Sight for sore eyes
Winter’s mess has me craving tidiness (I understand the whole spring cleaning thing now and have gone a little nuts clearing surfaces at home) and its palette of whites, greys, browns, and bronzy greens has made my eyeballs hungry for super-saturated rainbow colors. You too? I had both wishes fulfilled during one dark, rainy day yesterday. Betsy and I started out by taking advantage of a warm(ish), dry(ish) morning to cut back epimedium and lilyturf (Liriope muscari) in the moongate bed. We raked out gravel, fallen sophora twigs, and uncovered more snowdrops and daffodil foliage than we ever remembered being there. …I had forgotten that our volunteers planted more bulbs in that bed last fall… It was so gratifying to finally be outside, and that little bed looks so pretty in its spring readiness that we are really itchy now to get to the rest of the gardens. (Though I’m feeling our efforts today in the small of my back and am glad for a rainy excuse to take it slowly this morning. We’re still waiting for snow to melt in some corners too.)

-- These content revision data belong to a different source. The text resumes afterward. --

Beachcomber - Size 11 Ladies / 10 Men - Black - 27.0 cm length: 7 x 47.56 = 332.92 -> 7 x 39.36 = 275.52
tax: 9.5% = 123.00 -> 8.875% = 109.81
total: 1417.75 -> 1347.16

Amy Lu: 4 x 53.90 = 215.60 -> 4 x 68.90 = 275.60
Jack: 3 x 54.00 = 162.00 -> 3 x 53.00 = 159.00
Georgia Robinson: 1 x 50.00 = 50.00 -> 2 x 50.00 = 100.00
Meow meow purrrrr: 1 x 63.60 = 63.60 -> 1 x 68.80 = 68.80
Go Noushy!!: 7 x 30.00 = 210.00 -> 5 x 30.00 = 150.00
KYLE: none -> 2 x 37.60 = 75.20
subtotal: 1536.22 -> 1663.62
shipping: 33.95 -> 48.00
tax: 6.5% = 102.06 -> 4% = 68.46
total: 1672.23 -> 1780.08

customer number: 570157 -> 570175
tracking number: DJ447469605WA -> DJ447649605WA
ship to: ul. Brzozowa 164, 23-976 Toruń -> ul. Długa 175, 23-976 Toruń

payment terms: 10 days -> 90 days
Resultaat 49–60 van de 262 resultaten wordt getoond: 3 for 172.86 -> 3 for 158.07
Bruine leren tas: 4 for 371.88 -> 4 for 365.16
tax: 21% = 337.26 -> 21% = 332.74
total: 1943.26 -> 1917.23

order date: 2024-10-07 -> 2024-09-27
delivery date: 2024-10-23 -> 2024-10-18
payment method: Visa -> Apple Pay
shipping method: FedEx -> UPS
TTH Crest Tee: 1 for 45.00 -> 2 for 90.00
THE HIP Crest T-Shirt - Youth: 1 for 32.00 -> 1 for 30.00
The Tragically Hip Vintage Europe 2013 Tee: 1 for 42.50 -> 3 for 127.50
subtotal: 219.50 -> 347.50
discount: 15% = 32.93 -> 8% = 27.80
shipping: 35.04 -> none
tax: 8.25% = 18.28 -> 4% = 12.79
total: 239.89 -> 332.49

And then yesterday afternoon, we went looking for spring at Peckham’s Greenhouse in Little Compton, our go-to nursery for filling early spring containers. They say money can’t buy happiness, but it can buy pansies, which is pretty much the same thing in my book. It’s hard to believe, given the weather, that we open for the season next week — Daffodil Days officially start, with or without blooming daffs, Tuesday, March 31. But spring is well on its way and we wouldn’t want anyone to miss a second of it. So we’re doing what we can to roll out the welcome mat and decided that nothing says, “Spring lives here!” like ranunculus and primroses.
We expect the daffodils to begin opening closer to the middle of April and peak towards the end of the month. Stay tuned for updates…
Have you treated yourself to an eyeful of bright colors or a quick tidy-up yet, inside and/or out?